**Your assignment**
Retype the records below from their first line through the line holding "top:78px; width:235px; height:553px;", including both ends and no pictures.

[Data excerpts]
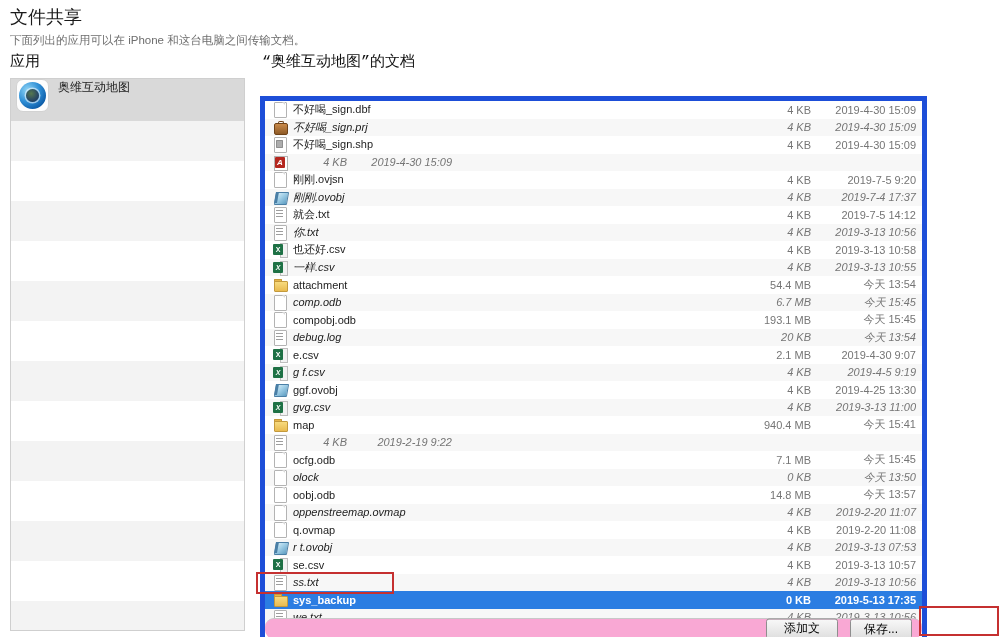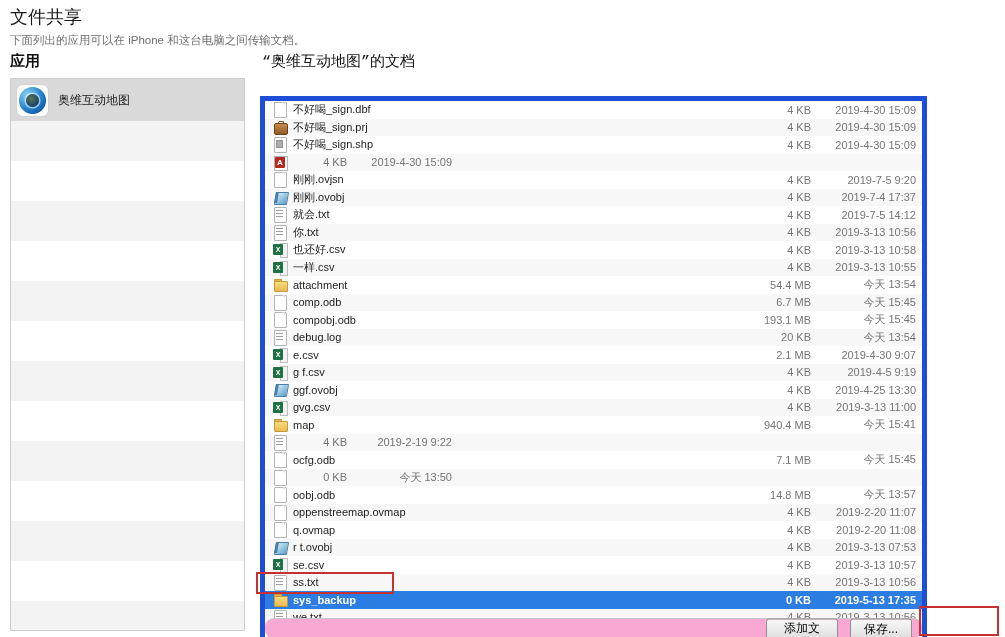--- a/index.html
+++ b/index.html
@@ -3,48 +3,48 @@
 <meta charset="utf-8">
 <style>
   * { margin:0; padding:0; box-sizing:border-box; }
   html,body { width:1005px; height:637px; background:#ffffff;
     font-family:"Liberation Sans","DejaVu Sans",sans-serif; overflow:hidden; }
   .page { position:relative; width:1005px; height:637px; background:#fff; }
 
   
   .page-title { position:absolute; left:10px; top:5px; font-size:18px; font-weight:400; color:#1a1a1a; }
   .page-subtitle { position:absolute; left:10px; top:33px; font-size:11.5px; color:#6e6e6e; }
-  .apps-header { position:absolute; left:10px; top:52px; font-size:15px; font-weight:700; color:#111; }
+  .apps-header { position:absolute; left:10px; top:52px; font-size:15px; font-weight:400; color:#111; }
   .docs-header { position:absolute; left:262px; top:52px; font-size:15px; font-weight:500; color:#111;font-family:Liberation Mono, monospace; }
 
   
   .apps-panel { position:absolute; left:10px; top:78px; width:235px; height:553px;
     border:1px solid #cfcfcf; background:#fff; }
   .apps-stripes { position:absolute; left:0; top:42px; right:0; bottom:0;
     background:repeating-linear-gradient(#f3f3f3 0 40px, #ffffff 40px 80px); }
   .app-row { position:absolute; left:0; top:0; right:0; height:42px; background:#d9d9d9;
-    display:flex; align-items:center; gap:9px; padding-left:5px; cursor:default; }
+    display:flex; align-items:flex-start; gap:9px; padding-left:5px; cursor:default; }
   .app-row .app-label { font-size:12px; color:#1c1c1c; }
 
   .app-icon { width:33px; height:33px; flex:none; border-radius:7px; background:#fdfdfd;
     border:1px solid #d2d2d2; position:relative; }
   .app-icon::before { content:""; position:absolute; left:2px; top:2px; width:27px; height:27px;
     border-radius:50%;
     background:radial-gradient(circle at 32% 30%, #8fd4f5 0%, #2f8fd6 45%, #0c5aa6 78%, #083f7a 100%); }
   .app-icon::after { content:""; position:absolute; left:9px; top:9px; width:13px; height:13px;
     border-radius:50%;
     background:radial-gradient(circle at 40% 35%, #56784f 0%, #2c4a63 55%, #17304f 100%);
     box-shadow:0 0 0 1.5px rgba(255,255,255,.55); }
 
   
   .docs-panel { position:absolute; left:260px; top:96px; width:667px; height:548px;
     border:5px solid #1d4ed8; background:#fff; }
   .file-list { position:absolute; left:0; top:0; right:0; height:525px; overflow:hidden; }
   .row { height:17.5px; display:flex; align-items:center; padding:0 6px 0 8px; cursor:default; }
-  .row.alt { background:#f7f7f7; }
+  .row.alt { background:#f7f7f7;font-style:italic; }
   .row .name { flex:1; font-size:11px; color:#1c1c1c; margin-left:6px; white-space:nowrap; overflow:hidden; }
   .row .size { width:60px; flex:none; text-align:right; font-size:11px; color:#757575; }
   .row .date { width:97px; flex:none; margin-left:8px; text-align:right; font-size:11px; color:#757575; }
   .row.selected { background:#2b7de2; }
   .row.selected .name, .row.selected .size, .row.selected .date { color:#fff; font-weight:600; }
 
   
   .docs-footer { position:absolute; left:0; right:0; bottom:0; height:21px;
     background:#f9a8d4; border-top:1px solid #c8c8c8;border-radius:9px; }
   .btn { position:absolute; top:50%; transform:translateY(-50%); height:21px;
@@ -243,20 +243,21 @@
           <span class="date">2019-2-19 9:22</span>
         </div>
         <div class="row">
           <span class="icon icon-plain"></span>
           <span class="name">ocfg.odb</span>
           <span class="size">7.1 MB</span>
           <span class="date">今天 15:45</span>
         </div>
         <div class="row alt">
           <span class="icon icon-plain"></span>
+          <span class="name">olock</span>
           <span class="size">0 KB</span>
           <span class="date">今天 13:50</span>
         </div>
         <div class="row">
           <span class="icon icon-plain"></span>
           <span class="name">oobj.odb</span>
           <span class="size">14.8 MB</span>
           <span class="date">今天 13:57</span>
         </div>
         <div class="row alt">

**Written response**
--- a/index.html
+++ b/index.html
@@ -3,48 +3,48 @@
 <meta charset="utf-8">
 <style>
   * { margin:0; padding:0; box-sizing:border-box; }
   html,body { width:1005px; height:637px; background:#ffffff;
     font-family:"Liberation Sans","DejaVu Sans",sans-serif; overflow:hidden; }
   .page { position:relative; width:1005px; height:637px; background:#fff; }
 
   
   .page-title { position:absolute; left:10px; top:5px; font-size:18px; font-weight:400; color:#1a1a1a; }
   .page-subtitle { position:absolute; left:10px; top:33px; font-size:11.5px; color:#6e6e6e; }
-  .apps-header { position:absolute; left:10px; top:52px; font-size:15px; font-weight:700; color:#111; }
+  .apps-header { position:absolute; left:10px; top:52px; font-size:15px; font-weight:400; color:#111; }
   .docs-header { position:absolute; left:262px; top:52px; font-size:15px; font-weight:500; color:#111;font-family:Liberation Mono, monospace; }
 
   
   .apps-panel { position:absolute; left:10px; top:78px; width:235px; height:553px;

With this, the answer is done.